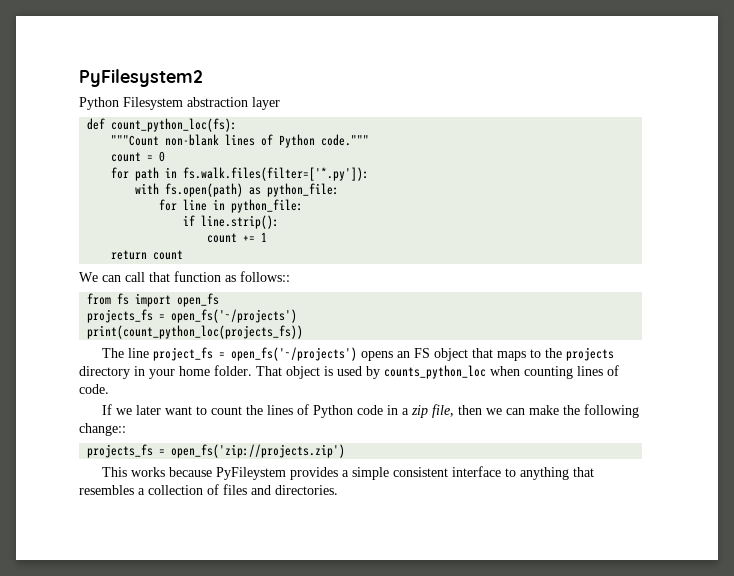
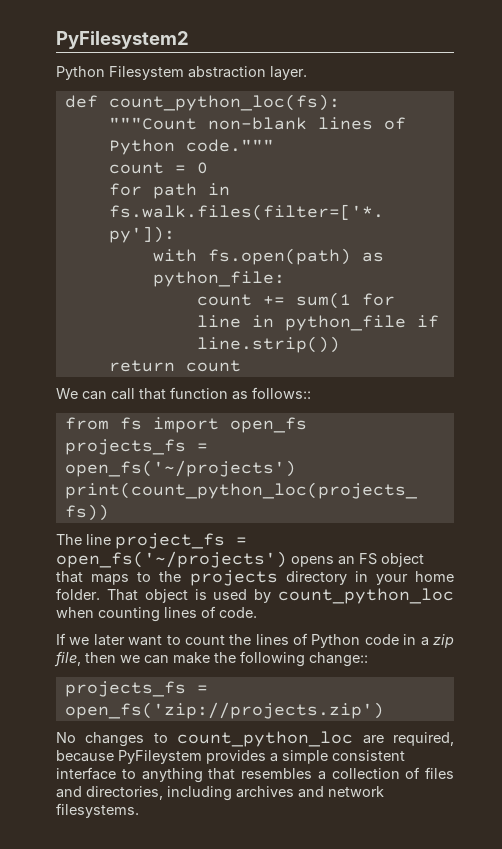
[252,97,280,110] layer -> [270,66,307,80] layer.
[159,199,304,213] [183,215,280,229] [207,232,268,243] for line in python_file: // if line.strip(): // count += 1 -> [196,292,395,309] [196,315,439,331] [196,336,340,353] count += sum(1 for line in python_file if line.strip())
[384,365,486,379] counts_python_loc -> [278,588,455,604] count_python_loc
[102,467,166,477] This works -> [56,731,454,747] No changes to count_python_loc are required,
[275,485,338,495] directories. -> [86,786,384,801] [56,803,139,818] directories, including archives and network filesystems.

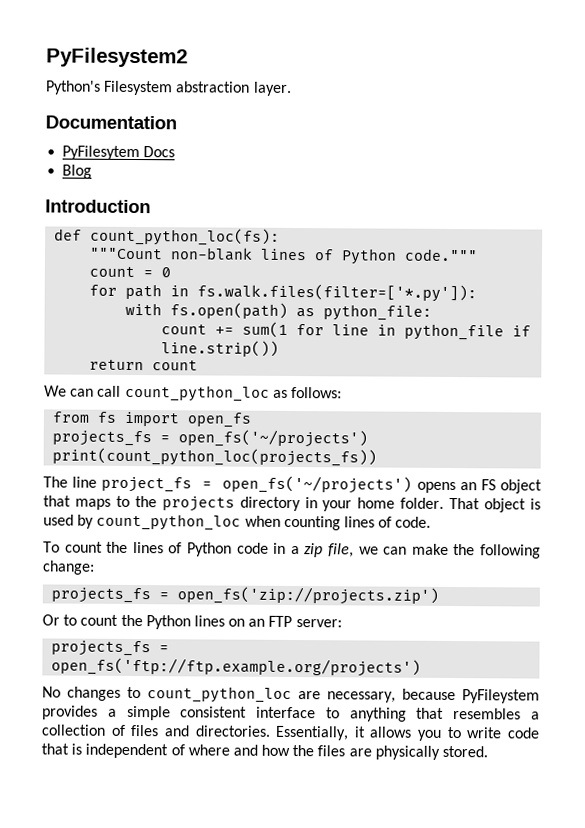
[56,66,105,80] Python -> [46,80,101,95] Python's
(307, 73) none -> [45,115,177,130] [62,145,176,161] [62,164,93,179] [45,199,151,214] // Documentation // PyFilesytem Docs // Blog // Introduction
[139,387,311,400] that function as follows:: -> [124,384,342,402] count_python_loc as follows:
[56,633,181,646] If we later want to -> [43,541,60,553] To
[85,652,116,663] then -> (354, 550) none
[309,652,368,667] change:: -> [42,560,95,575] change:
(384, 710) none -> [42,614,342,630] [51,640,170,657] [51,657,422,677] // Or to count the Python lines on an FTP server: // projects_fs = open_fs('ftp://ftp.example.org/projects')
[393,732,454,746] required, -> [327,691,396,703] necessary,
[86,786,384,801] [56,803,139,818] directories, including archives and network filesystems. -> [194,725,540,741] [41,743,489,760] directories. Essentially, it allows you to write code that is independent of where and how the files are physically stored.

Work order: Output the complete listing exactly. Pictures stay out.

Finished exercise:
[252,97,280,110] layer -> [270,66,307,80] layer.
[159,199,304,213] [183,215,280,229] [207,232,268,243] for line in python_file: // if line.strip(): // count += 1 -> [196,292,395,309] [196,315,439,331] [196,336,340,353] count += sum(1 for line in python_file if line.strip())
[384,365,486,379] counts_python_loc -> [278,588,455,604] count_python_loc
[102,467,166,477] This works -> [56,731,454,747] No changes to count_python_loc are required,
[275,485,338,495] directories. -> [86,786,384,801] [56,803,139,818] directories, including archives and network filesystems.

[56,66,105,80] Python -> [46,80,101,95] Python's
(307, 73) none -> [45,115,177,130] [62,145,176,161] [62,164,93,179] [45,199,151,214] // Documentation // PyFilesytem Docs // Blog // Introduction
[139,387,311,400] that function as follows:: -> [124,384,342,402] count_python_loc as follows:
[56,633,181,646] If we later want to -> [43,541,60,553] To
[85,652,116,663] then -> (354, 550) none
[309,652,368,667] change:: -> [42,560,95,575] change:
(384, 710) none -> [42,614,342,630] [51,640,170,657] [51,657,422,677] // Or to count the Python lines on an FTP server: // projects_fs = open_fs('ftp://ftp.example.org/projects')
[393,732,454,746] required, -> [327,691,396,703] necessary,
[86,786,384,801] [56,803,139,818] directories, including archives and network filesystems. -> [194,725,540,741] [41,743,489,760] directories. Essentially, it allows you to write code that is independent of where and how the files are physically stored.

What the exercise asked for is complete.